Among the many reasons I shall miss Simon Hoggart’s presence as my Spectator co-TV critic is that I used to rely on him to take the heat off me. Since landing this gig all those years ago, I’ve always felt something of an imposter owing to my extreme reluctance to sit down and watch any more TV than I absolutely, strictly have to watch. Simon, on the other hand, was so conscientious he’d often review three or four programmes in a week. If this were the second world war, I’d be the equivalent of some Cairo desk wallah, while Simon would be a Soviet punishment battalion.
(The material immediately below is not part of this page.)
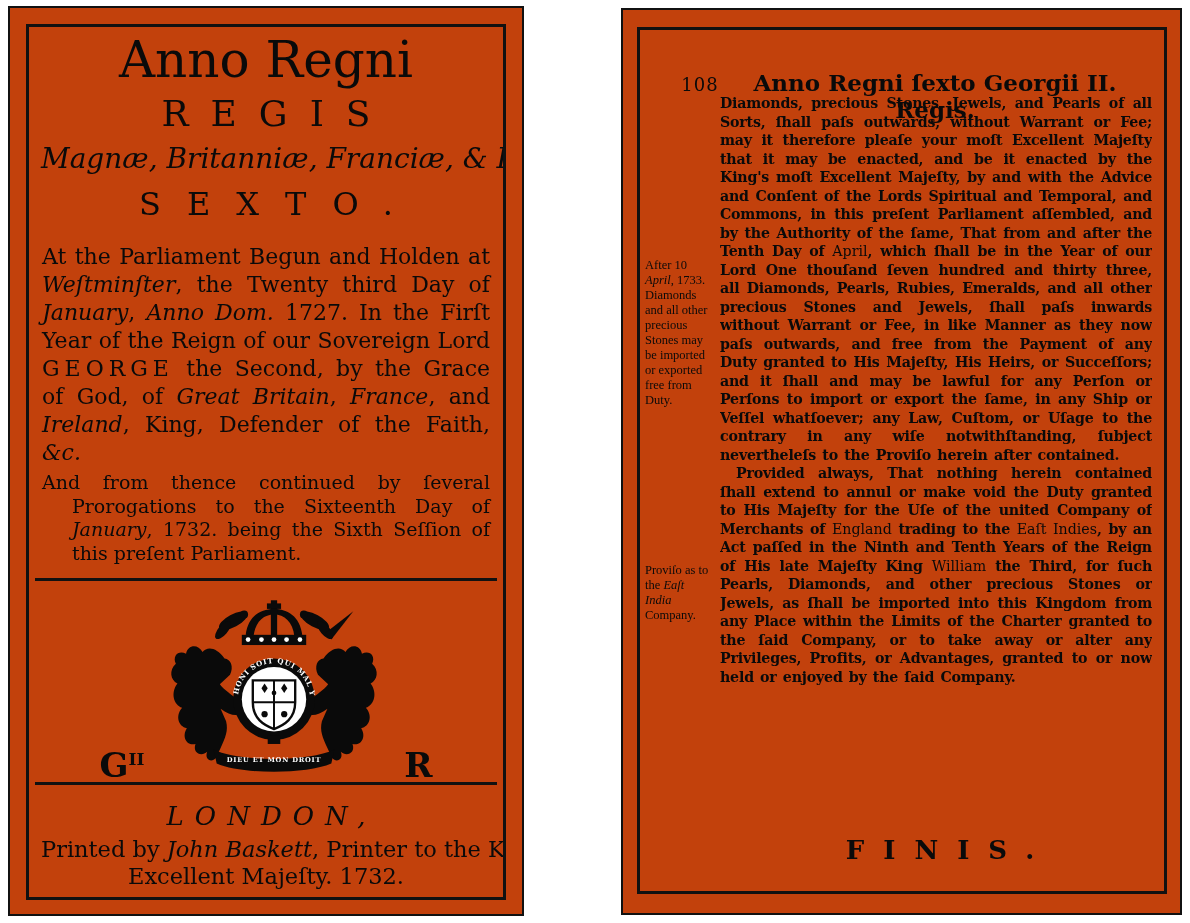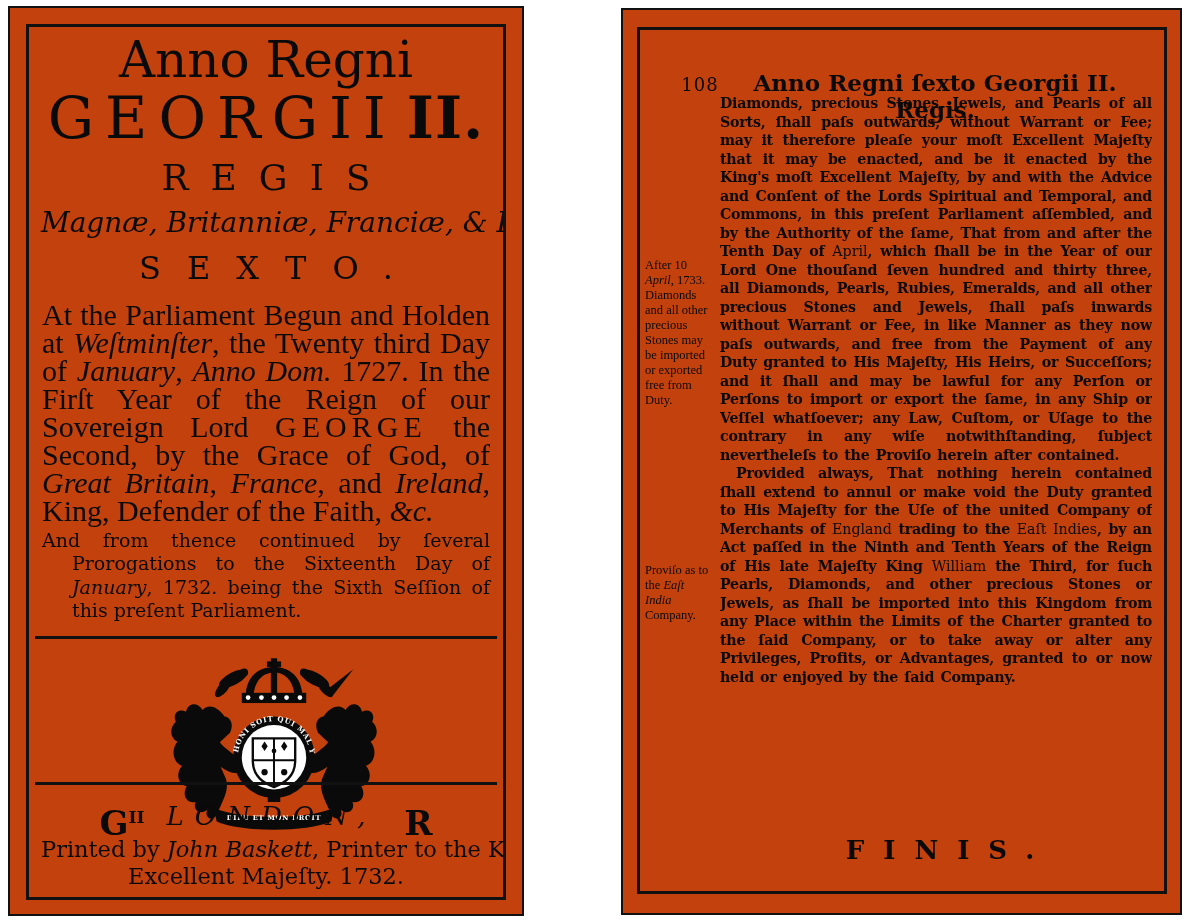"GEORGII II." div.t-center { html: <div> <span>GEORGII</span><span>II.</span> </div> -> none }
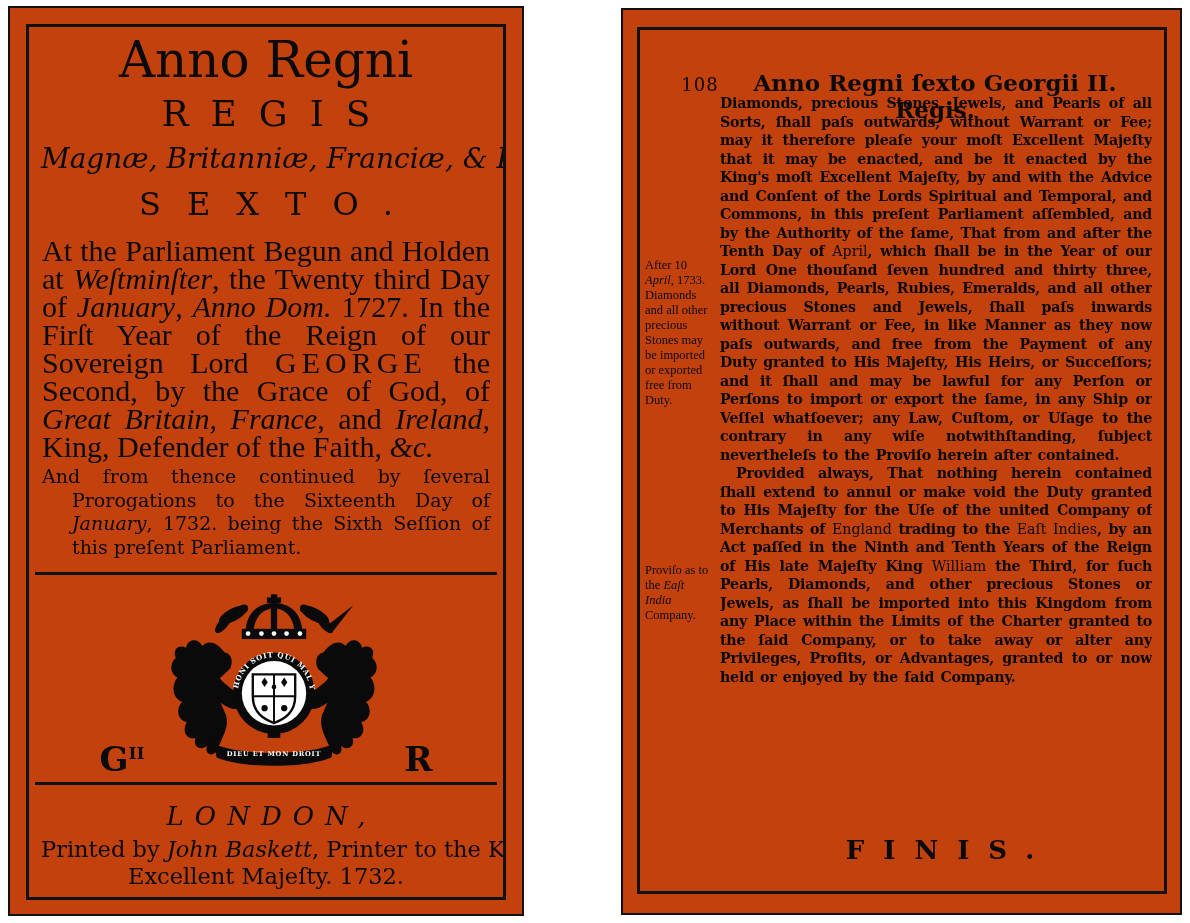"At the Parliament Begun and" .p1 { font-family: Liberation Serif, serif -> none; font-size: 30px -> 22px; margin: 14px 1px 0 -> 20px 1px 0 }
But just because Simon’s gone doesn’t mean I’m going to change tack. The reason I’m resistant to watching TV is that so much of it is such a spectacular waste of life, as I was reminded yet again this week when I squandered nearly three hours of valuable life on Jed Mercurio’s police conspiracy drama series Line of Duty (BBC2, Tuesday).I like Mercurio’s snappy, sassy, tension-rich screenwriting (he did Cardiac Arrest) and I like police conspiracy dramas — especially when they’re called Between the Lines. But this new one is hopeless. It stars Lennie James as an unfeasibly perfect-in-every-way detective officer: unrivalled arrest record, loads of awards, worshipped by his team, boundlessly attractive to women but still loyal to his wife and his beloved, talented daughters, nice car, sexy, relaxed no-nonsense manner. So good, somehow, that despite being obviously from London and even more obviously black, he has worked his way to the top of his department in Sheffield, of all places.
You’re thinking at this early stage that there’s got to be a catch. Probably he’s on the take. Maybe he steals credit for more crimes than he actually solves. But there he is having a coffee with a rich, gorgeous old flame (Gina McKee, like she’s OD-ing on Rohypnol, as per usual) who is clearly gagging for it — but whom he chastely turns down — when he spies someone being mugged in the street. Off he dashes to the rescue, demonstrating seriously professional hand-to-hand martial skills, even when one of the two muggers comes at him with a knife. Wow!
At this point, Mercurio asks us to believe that this paragon is prepared to throw his life and career away for the sake of his rekindled lust for Gina McKee who, we learn with growing disbelief, is not only utterly conscience-free and boundlessly manipulative, but is also the most evil and dangerous woman in the entire north of England. She has, would you believe it, just recently bumped off her company accountant because he knows too much.
No, really. It seems that Gina has earned her vast fortune not in the easy way of, say, setting up a welfare-to-work company called A4e and creaming millions off the taxpayer but through old-fashioned money laundering and drug-running too. Luckily, just when she’s beginning to attain such high levels of cold, manipulative evil you’re thinking, ‘She must die! She must die!’, Mercurio sensibly has her throat slashed by thugs in the pay of an even-more-evil off-camera Scottish crime lord who likes chopping people’s fingers off with a boltcutter.
Meanwhile, back in the world of reality, a bland young cipher from the police corruption investigation department is on his case. Problem is, we don’t really care. Mercurio has made the Lennie James character so attractive and the bland young cipher so boring that we don’t really want Lennie to get found out. Maybe this is intentional: the baddie so likeable you want him to win. Unfortunately, it fails on that level too, the difficulty being that you don’t believe a single thing about the characterisation or plotting or anything. Everything that happens in Line of Duty, up to and including those moments when they pop into a pub for a pint of beer, just makes you go, ‘Nah. Not buying that. In real life they’d do the exact opposite.’
With two episodes still to go (well, three, technically, but I’ve already seen next week’s and I can tell you now that the cliffhanger ending is so uncliffhanger-like it all but cuts away to the firemen with the big springy mattress waiting just a few feet below) it’s quite possible that the ever-wily Mercurio will yet redeem himself by injecting some plausibility into this preposterous farrago of silliness. Perhaps an alien spacecraft will swoop down and kidnap them all, like in Life of Brian. Perhaps it will all turn out to have been taking place inside John Malkovich’s head.
Tragically, whatever does happen, I shan’t be watching. By then I’m sure the box sets of Breaking Bad series II and III, which I’ve ordered from Amazon, will have arrived. Or perhaps even the first six episodes of Game of Thrones series two that Toby keeps promising to post me. And that’ll be me sorted for a while: quality TV at its finest.